Division of Metabolism, Endocrinology and Nutrition, University of Washington, 1959 NE Pacific Street, Box 356426, Seattle, WA 98195, USA.
Endocrinol Metab Clin North Am. 2010 Sep;39(3):595-608. doi: 10.1016/j.ecl.2010.05.014.

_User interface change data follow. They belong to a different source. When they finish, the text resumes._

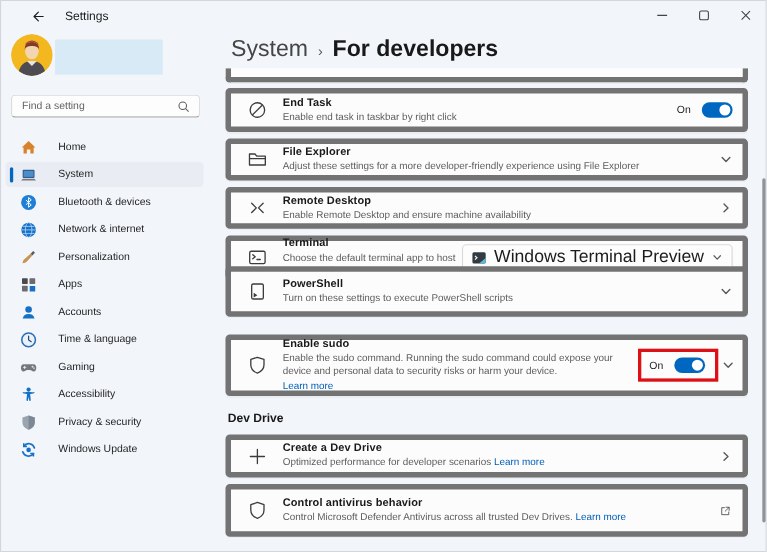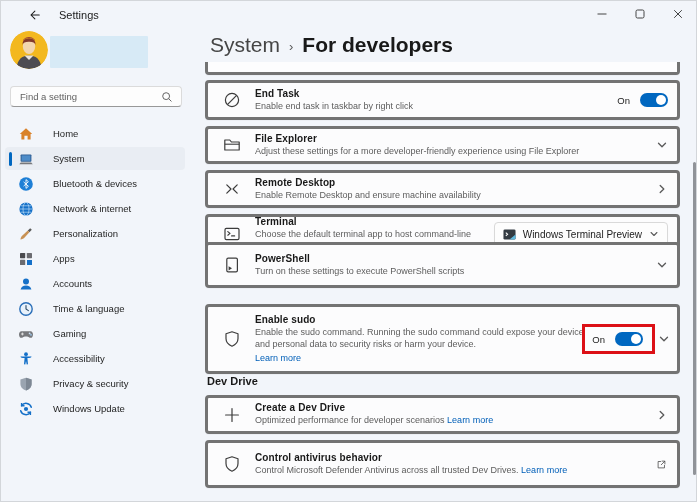--- a/index.html
+++ b/index.html
@@ -26,35 +26,35 @@
   .nav-item.selected{background:#E9EDF3;}
   .sel-bar{position:absolute;left:4px;top:4.5px;width:3px;height:14px;border-radius:2px;background:#0067C0;}
   .nicon{width:16px;height:16px;margin-left:13px;display:flex;flex:none;}
   .nlabel{margin-left:11px;font-size:9.5px;color:#1f1f1f;white-space:nowrap;padding-left:8px;}
   
   .main{position:absolute;left:205px;top:28px;width:480px;height:474px;}
   .breadcrumb{position:absolute;left:5px;top:5px;font-size:21px;display:flex;align-items:center;gap:9px;}
   .crumb-root{color:#454545;font-weight:400;cursor:pointer;}
   .crumb-sep{color:#5a5a5a;font-size:13px;padding-top:2px;}
   .crumb-current{color:#191919;font-weight:600;}
-  .card{position:absolute;left:0;width:475px;background:#FCFCFD;border:3px solid #737373;border-radius:4px;box-sizing:border-box;display:flex;align-items:center;box-shadow:0 1px 1px rgba(0,0,0,.03);}
+  .card{position:absolute;left:0;width:475px;background:#FCFCFD;border:5px solid #737373;border-radius:4px;box-sizing:border-box;display:flex;align-items:center;box-shadow:0 1px 1px rgba(0,0,0,.03);}
   .card.partial{background:#FDFDFE;border-top:none;border-radius:0 0 4px 4px;}
   .cicon{width:20px;height:20px;margin:0 13px 0 14px;flex:none;display:flex;}
   .ctext{flex:1;min-width:0;padding-right:6px;}
   .ctitle{font-size:10px;font-weight:600;color:#191919;letter-spacing:.1px;}
   .cdesc{font-size:9px;color:#5d5d5d;line-height:1.35;margin-top:1px;}
   .learn{color:#005FB8;cursor:pointer;}
   .cctrl{margin-left:auto;display:flex;align-items:center;gap:10px;padding-right:9px;flex:none;position:relative;}
   .toglabel{font-size:9.5px;color:#1b1b1b;}
   .toggle{width:28px;height:14px;border-radius:8px;background:#0067C0;position:relative;cursor:pointer;flex:none;}
   .toggle .knob{position:absolute;right:2px;top:2px;width:10px;height:10px;border-radius:50%;background:#fff;}
   .chev{display:flex;cursor:pointer;}
   .redbox{position:absolute;left:-10px;top:-8px;width:67px;height:24px;border:3px solid #DC1016;pointer-events:none;}
   .dropdown{display:flex;align-items:center;gap:7px;height:25px;padding:0 8px;background:#FDFDFD;border:1px solid #D9D9D9;border-radius:4px;cursor:pointer;font-family:"Liberation Sans",sans-serif;box-shadow:0 1px 1px rgba(0,0,0,.04);}
-  .dd-val{font-size:10px;color:#1b1b1b;white-space:nowrap;}
+  .dd-val{font-size:16px;color:#1b1b1b;white-space:nowrap;}
   .section-title{position:absolute;left:2px;font-size:11px;font-weight:600;color:#191919;}
   .scrollbar{position:absolute;right:1px;top:162px;width:3px;height:313px;background:#909398;border-radius:2px;cursor:pointer;}
 </style>
 </head>
 <body>
 
 <div class="window">
 
   <div class="titlebar">
     <div class="back-btn">
@@ -350,21 +350,21 @@
       </div>
       <div class="cctrl">
         <span class="chev">
             <svg width="12" height="12" viewBox="0 0 12 12">
               <path d="M2.5 4.2 L6 7.8 L9.5 4.2" stroke="#5a5a5a" stroke-width="1.3" fill="none" stroke-linecap="round" stroke-linejoin="round"></path>
             </svg>
           </span>
       </div>
     </div>
 
-    <div class="card" style="top:276px;height:70px">
+    <div class="card" style="top:276px;height:56px">
       <span class="cicon">
           <svg viewBox="0 0 20 20">
             <path d="M10 2.8 L16 4.8 V9.6 C16 13.4 13.4 15.9 10 17.2 C6.6 15.9 4 13.4 4 9.6 V4.8 Z" stroke="#3C3C3C" stroke-width="1.2" fill="none" stroke-linejoin="round"></path>
           </svg>
         </span>
       <div class="ctext" style="max-width:352px">
         <div class="ctitle">Enable sudo</div>
         <div class="cdesc">Enable the sudo command. Running the sudo command could expose your device and personal data to security risks or harm your device.</div>
         <div class="cdesc"><span class="learn">Learn more</span></div>
       </div>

Type 1 diabetes poses unique inpatient challenges because of the risks of diabetic ketoacidosis, uncontrolled hyperglycemia, and hypoglycemia. Although newer insulin analogs and insulin pumps provide means for improved glycemic control, they can be daunting for nonexperts. This article focuses on inpatient and perioperative insulin management of stable, nonketotic, nonpregnant adults and children with type 1 diabetes. These principles can also be applied to patients with steroid-induced hyperglycemia.
1 型糖尿病患者在住院期间面临独特的挑战,因为他们存在糖尿病酮症酸中毒、血糖控制不佳和低血糖的风险。虽然新型胰岛素类似物和胰岛素泵为改善血糖控制提供了手段,但对于非专业人员来说,它们可能令人望而生畏。本文重点介绍稳定、非酮症、非妊娠的 1 型糖尿病成年患者和儿童患者的住院和围手术期胰岛素管理。这些原则也适用于因类固醇引起的高血糖患者。